I’ve been meaning to try supplementing with Pine Pollen to increase my testosterone. It’s within ‘normal’ lab ranges but low for functional range, according to my naturopath
While ACE did not play a large role in the risk for nociplastic diseases, one would think that must be something of a factor.
Are you referring to Adverse Childhood Experiences (ACE) here?
Clauw said ACE’s figure in for a small percentage of people with nooplastic diseases.
I wonder whether there is a role to look closer at the Adverse Childhood Experiences literature? I am not an expert in this field but could it be that the differences in girls’ and boys’ experiences in early life (sexual abuse versus physical abuse as one example) are one contributing factor?
Interesting to Yale/Mt.Sinai LISTEN Study as well. Putrino, et al saw major implications in LongHaulers given sex hormone deficiencies; both low Testosterone and low Estrogen…when those were reversed, given gender (for example, men with high E), symptom clusters interestingly reflected as well. If interested, Cort, I can probably find a link to a recording of the event.
Thanks again, Angie 🙂
I take 50mg of the drug Clomid, 2x per week, and my testosterone levels remain in the higher part of normal range. Prior to starting Clomid, my testosterone was very low. The drug helps stimulate the production of testosterone. So, if your body can’t make any, it obviously won’t work and something like TRT is needed.

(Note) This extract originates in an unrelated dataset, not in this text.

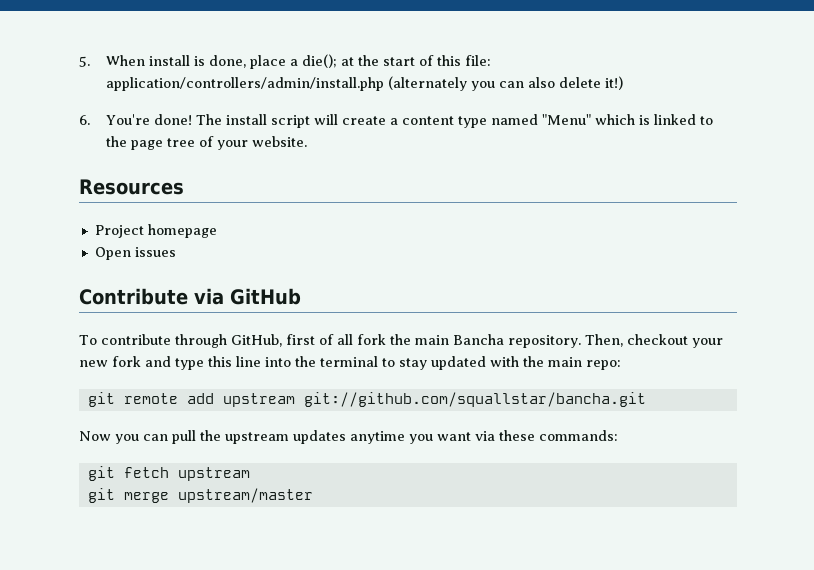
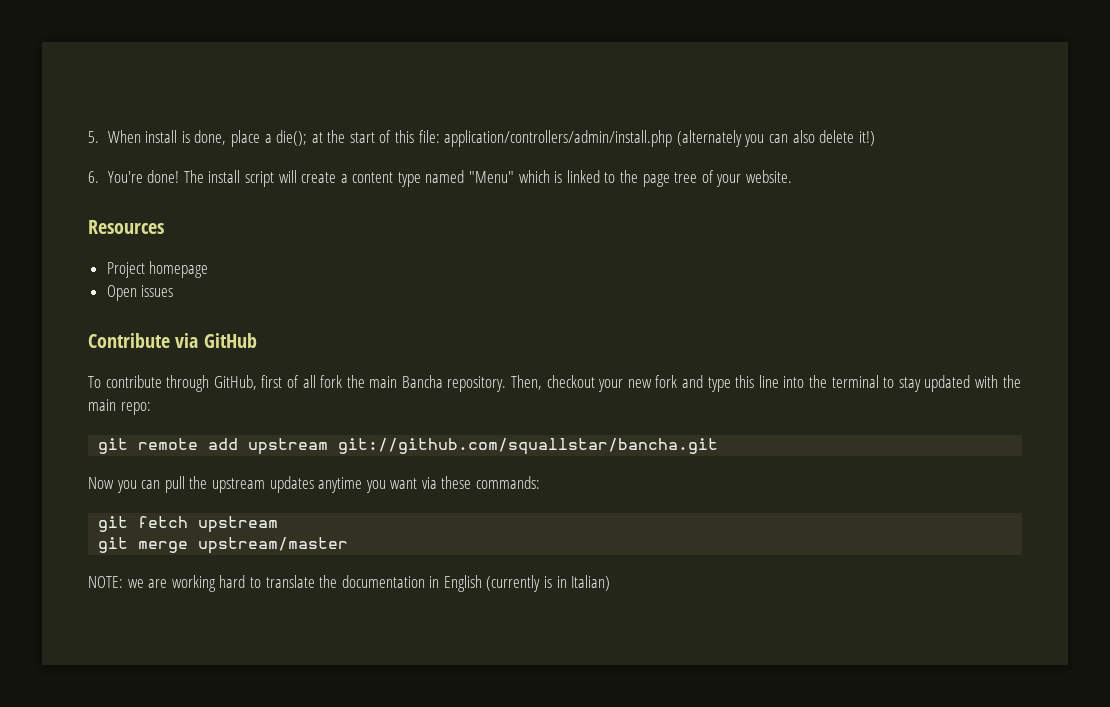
(313, 495) none -> [88,575,611,592] // NOTE: we are working hard to translate the documentation in English (currently is in Italian)

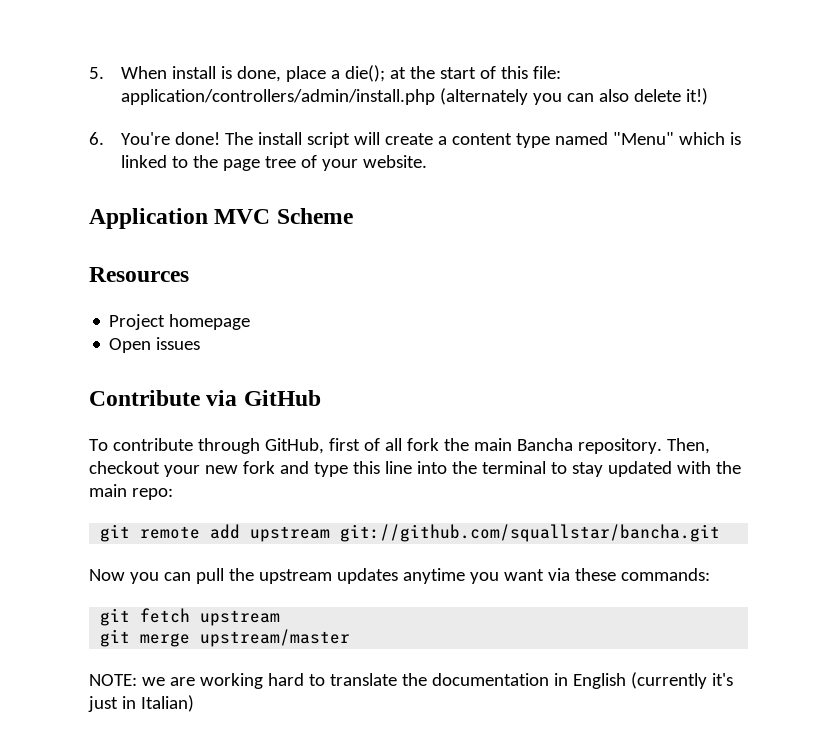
(792, 176) none -> [89,208,353,229] // Application MVC Scheme
[544,576,553,588] is -> [711,673,733,686] [88,696,118,712] it's just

I am over 50 (m) and have tested more than once with above average testosterone. Why do I still feel.like.crap.all.the.time especially the next day after doing pretty much anything?
I don’t think testosterone supplements are the answer; at least for me.
The CNS likely seems to be in play, . Hormones also but its so elusive to.uncover the source of dysfunction.in this disease.
Geoff, it seems unlikely that boosting low testosterone levels in men would have a directly comparable effect with boosting low levels in women, given the huge disparity between “normal” levels for each sex.
The normal testosterone level for women is 15–70 ng/dL or 0.5–2.4 nmol/L.
Whereas the normal levels for men are 300–1,000 nanograms per deciliter (ng/dL) or 10–35 nanomoles per liter (nmol/L).
So the lowest normal level in a woman — below which extra T might help — is only 5% of the lowest normal for a man. (And only 1.5% of the highet normal level in a man)
Quick question Cort, what do you mean when you say that opioids are not helpful for FM and MECFS?
As having a combo diagnosis of FM and ME for the last 5 years, I take 1-3 Tramadol 50mg per day and it really makes a huge difference on pain level.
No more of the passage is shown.